A former US Marine who lost his right leg and several fingers in an explosion in Afghanistan is making a second attempt to scale Mount Everest to inspire others like him, a year after an avalanche that killed 16 Sherpa guides stopped him at the base camp.

Former Staff Sgt Charlie Linville, 29, from Boise, Idaho, is using a specially designed metal foot outfitted with a climbing boot and another one with crampons in his quest to conquer the 8,850-metre summit next month.

"My message is anything is possible. It is just not me being an amputee, but anyone sitting on the couch around the world that has problems you can overcome life, it is just how determined you are," Linville said in Kathmandu today, on his way to Tibet in neighbouring China, from where he will set out on Everest.

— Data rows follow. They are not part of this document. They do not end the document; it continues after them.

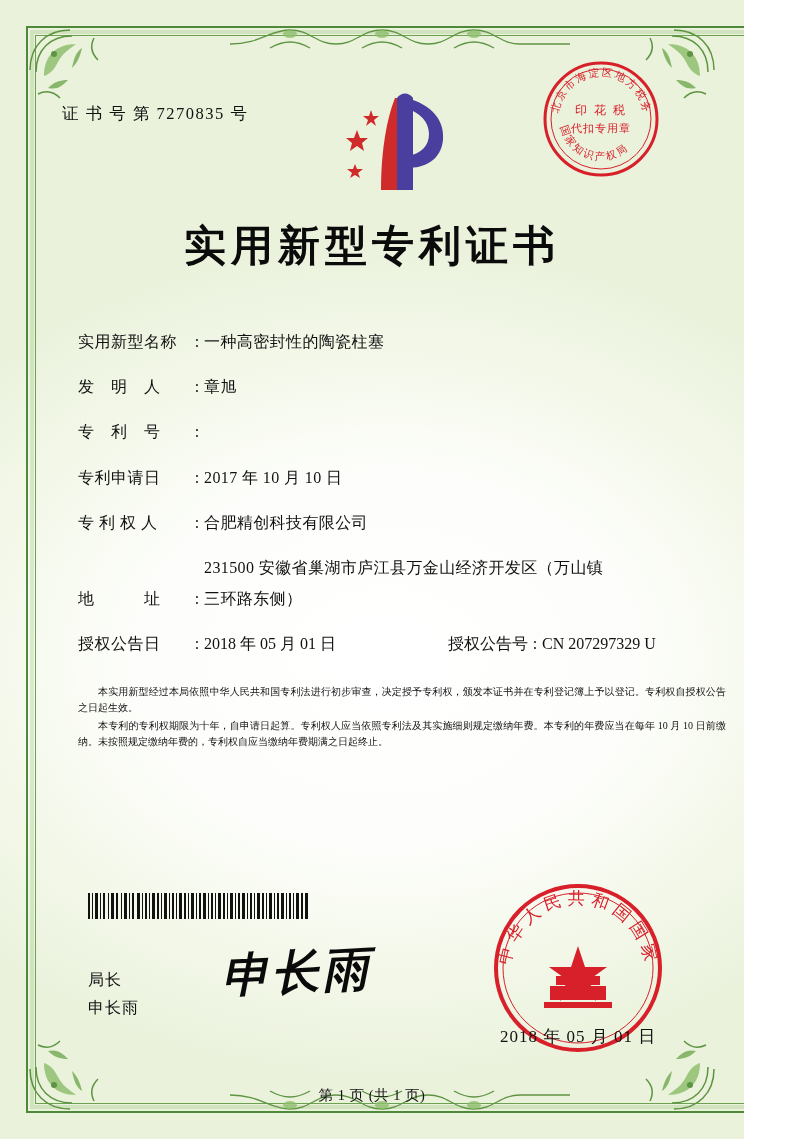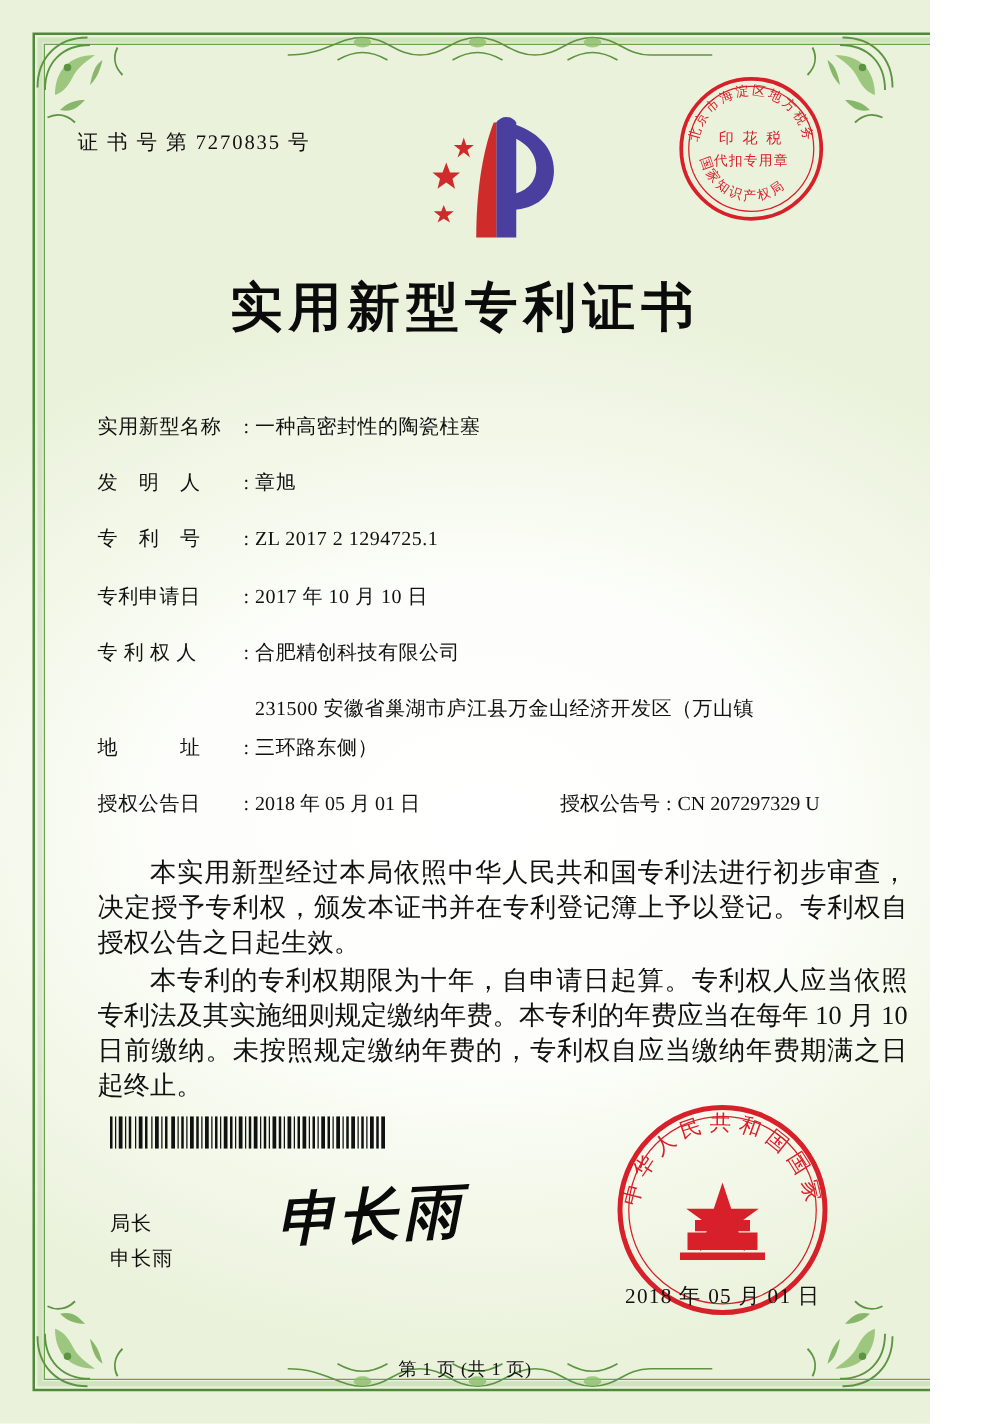--- a/index.html
+++ b/index.html
@@ -362,7 +362,6 @@
     <div class="f-row">
       <div class="f-label">专　利　号</div>
       <div class="f-colon">:</div>
-      <div class="f-value">ZL 2017 2 1294725.1</div>
     </div>
     <div class="f-row">
       <div class="f-label">专利申请日</div>

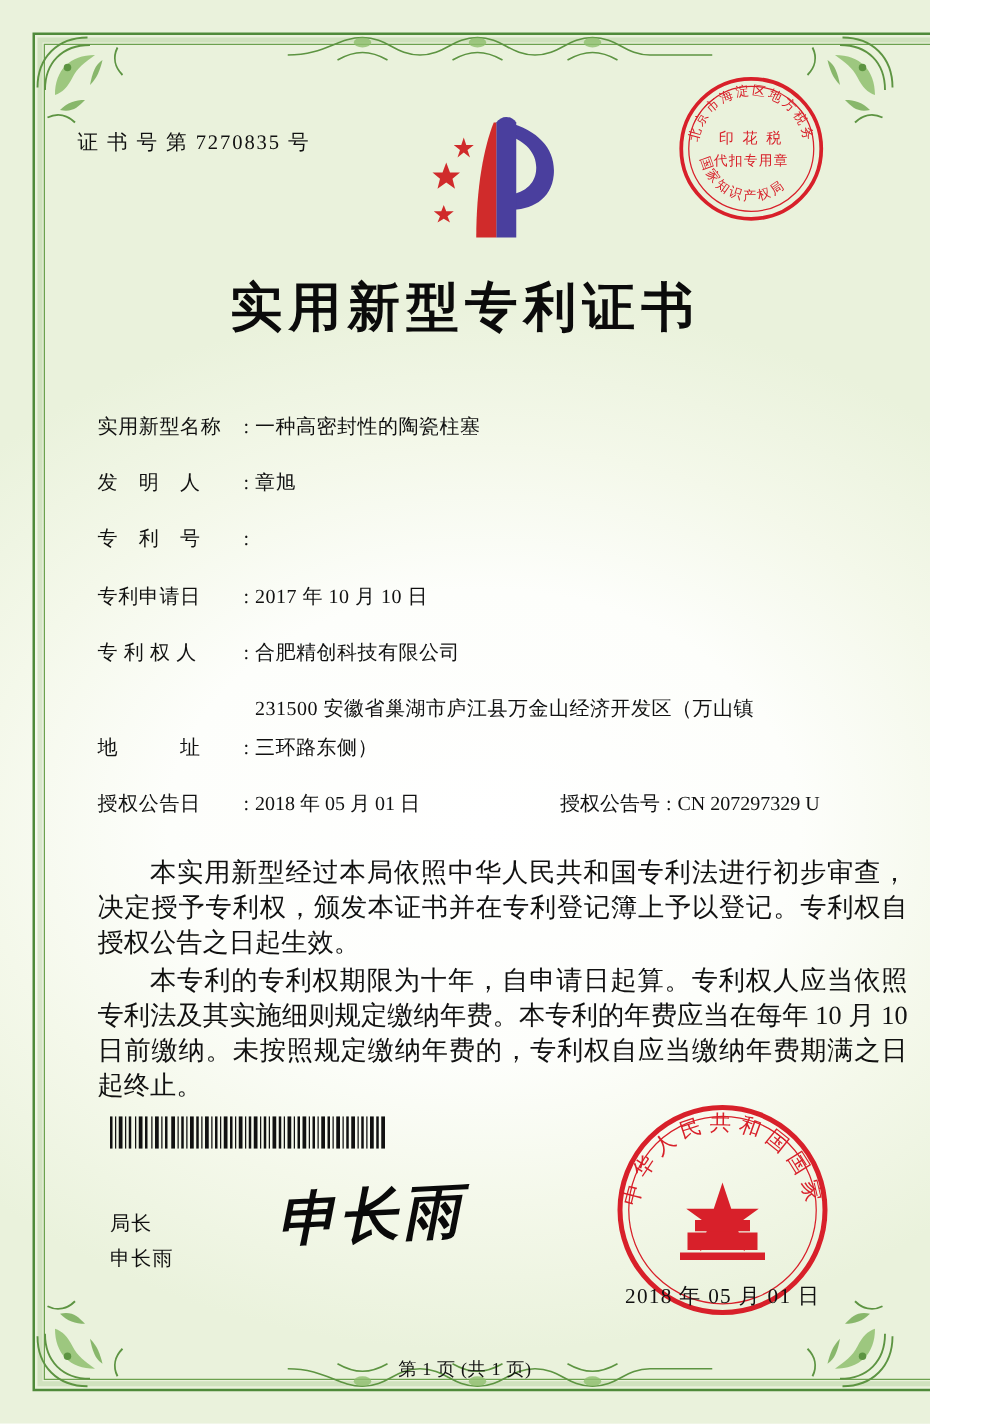--- a/index.html
+++ b/index.html
@@ -149,8 +149,8 @@
     position: absolute;
     left: 78px; top: 684px;
     width: 648px;
-    font-size: 21px;
-    line-height: 28px;
+    font-size: 10px;
+    line-height: 16px;
     color: #111;
     text-align: justify;
   }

He was an explosives expert serving in Afghanistan in 2011, when he went to investigate an explosion that wounded his colleague. He was hit by another explosive device and seriously wounded, and two years later, had his right leg amputated below the knee.

He retired from service and has been climbing since with The Heroes Project, a nonprofit organisation that helps wounded veterans.

Everest would be his highest and toughest mountain that he has attempted to climb. His quest last year was thwarted following the deaths of 16 Sherpa guides in April, the beginning of the climbing season, when an avalanche swept down. At the time, Linville was at the base camp at 5,360 meters.

This time, he plans to approach from the northern, Tibetan side, together with the Heroes Project's founder Tim Wayne Medvetz and an eight-member team.

"The only difference between me and any climber on the mountain is that I am missing one limb and I have to deal with metal," he said.